In the wake of ASIC’s BBSW investigation and continuing litigation, the Government has recently introduced a Treasury Laws Amendment (2017 Measures No. 5) Bill 2017 (Bill) to Parliament which, if passed, will amend the Corporations Act to provide for a new regulatory regime that must be observed by financial benchmark administrators. The Bill is intended to reflect the International Organization of Securities Commissions Principles for Financial Benchmarks, which prescribe desirable characteristics of a regulatory regime for financial benchmarks and aligns Australia’s regulatory regime with that of other key jurisdictions, including the UK, EU, Japan, Singapore and Canada. Currently, systemically important financial benchmarks are not subject to a specific regulatory regime. The new regime aims to strengthen financial regulation in Australia in order to better protect Australians from the possible abuse and manipulation of financial benchmarks. The Bill contains the following features:
- Administrators of ‘significant financial benchmarks’ must be licensed according to a new licensing scheme, administrators of ‘other financial benchmarks’ can voluntarily opt-in to this scheme.
- ‘Significant financial benchmarks’ are those that ASIC declares as ‘systemically important to the Australian financial system’ and those benchmarks where, if the availability or integrity of the benchmark were disrupted, there would be a material risk of financial contagion or systemic instability, or a material impact on retail or wholesale investors in Australia.
- Body corporates can apply for a Benchmark Administrator Licence (licence) by lodging an application with ASIC. ASIC may grant a licence to administer a specified financial benchmark where they are satisfied that the application was made in accordance with certain regulatory requirements, the applicant will comply with its obligations and that no disqualified individual appears to be involved in the applicant.

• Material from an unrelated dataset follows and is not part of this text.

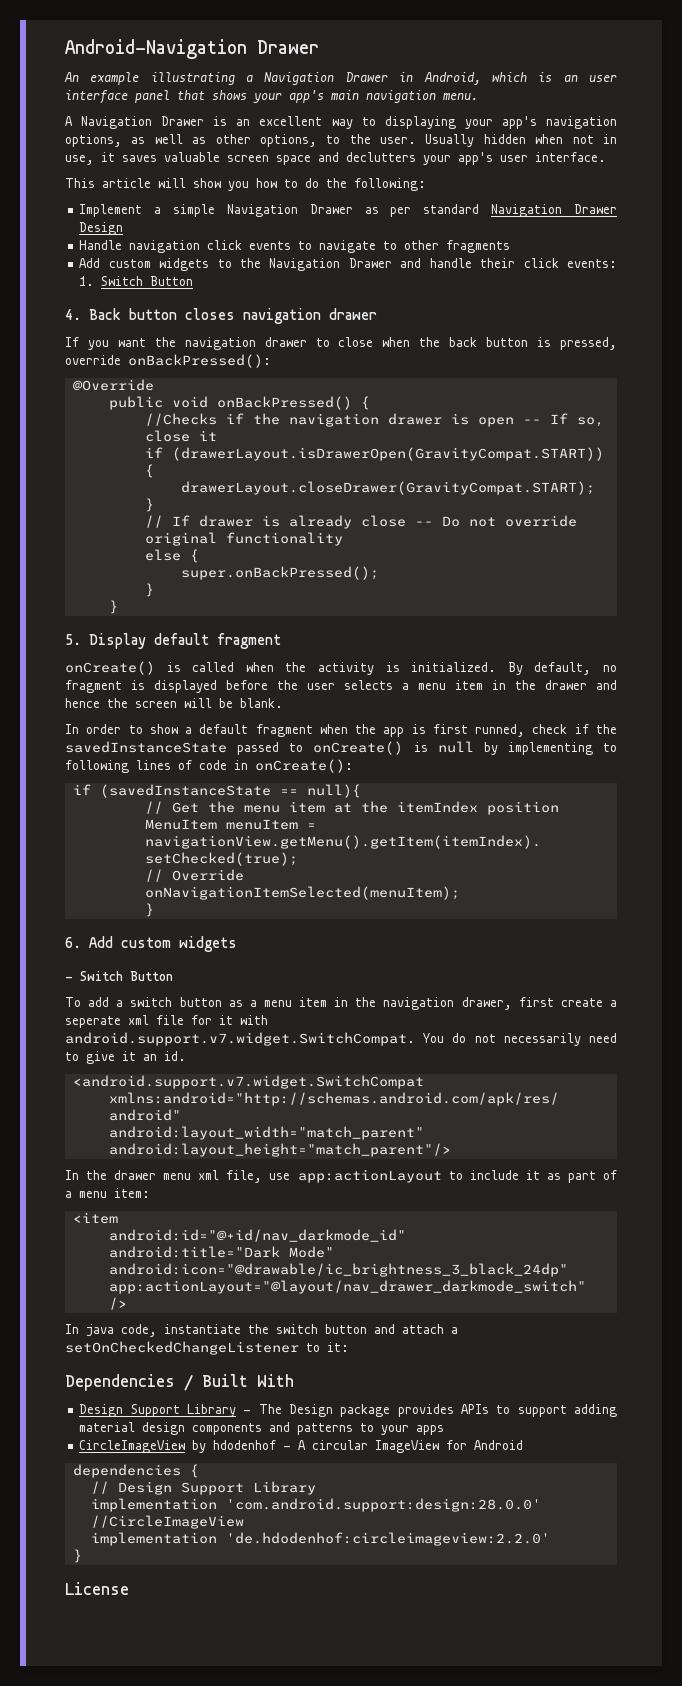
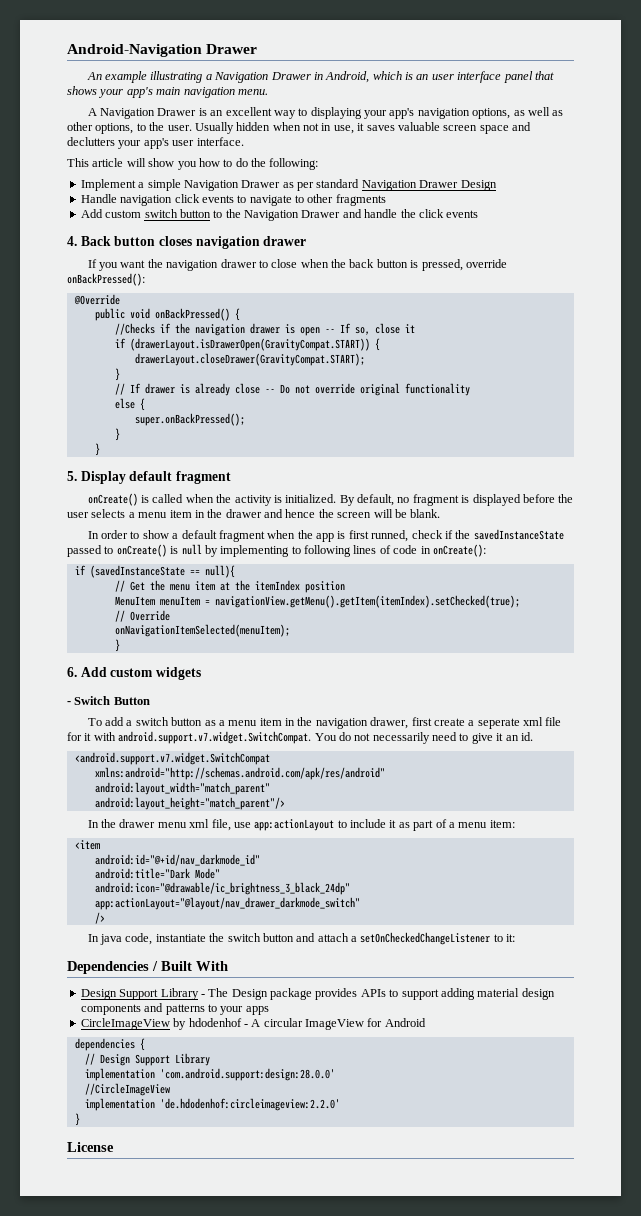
[159,258,210,271] widgets -> [144,209,211,218] switch button
[480,258,618,268] [79,276,194,286] their click events: 1. Switch Button -> [400,209,479,218] the click events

- Multiple financial benchmarks may be specified in the same licence, however the legislation applies as if each benchmark was covered under a separate licence (ie, in the event of suspension or cancellation of a licence, each benchmark is dealt with separately).
- Foreign body corporates are only eligible for a licence if they are registered bodies corporate under the Corporations Act. Where a benchmark is generated or administered overseas, ASIC may rely on a regulator in a foreign country in exercising its regulatory functions. ASIC may only do so if it is satisfied that there is an adequate level of supervision of the financial benchmark based on its assessment of the regulatory regime in the foreign jurisdiction. If ASIC is not satisfied by the foreign regulator’s supervision, then ASIC must be satisfied there are adequate cooperation arrangements in place with the foreign regulator to ensure that the benchmark is adequately supervised.
- Licensees are subject to a number of obligations, including obligations relating to compliance, reporting, access to facilities, and the provision of assistance to ASIC, APRA and the Reserve Bank where applicable.
ASIC may make financial benchmark rules that apply in relation to licensees and the financial benchmarks they administer. ASIC may also make compelled financial benchmark rules, to deal with certain critical circumstances such as the failure of a significant financial benchmark. In such a circumstance, ASIC will have power to compel market participants to make submissions to ensure the continued generation of a financial benchmark. This has been introduced to ‘futureproof’ the regulatory regime, as no significant Australian benchmark currently rely on submissions). The Bill also introduces specific criminal offences and civil penalties which will apply to conduct that manipulates a financial benchmark or manipulates a financial product used in Australia to set a financial benchmark. The Treasurer has stated that he intends the Bill be passed before the end of the year so that the regime commences simultaneously with that of the EU.
The Government has also recently introduced the ASIC Supervisory Cost Recovery Amendment Bill 2017 (Levy Amendment Bill). The Levy Amendment Bill applies the industry funding regime (discussed in our earlier update) so that benchmark administrator licensees are added to a certain category of entities from which ASIC may recover its regulatory costs. Other entities in the same category include market licensees, participants in a licensed market, clearing and settlement facility licensees and derivative trade repository licensees.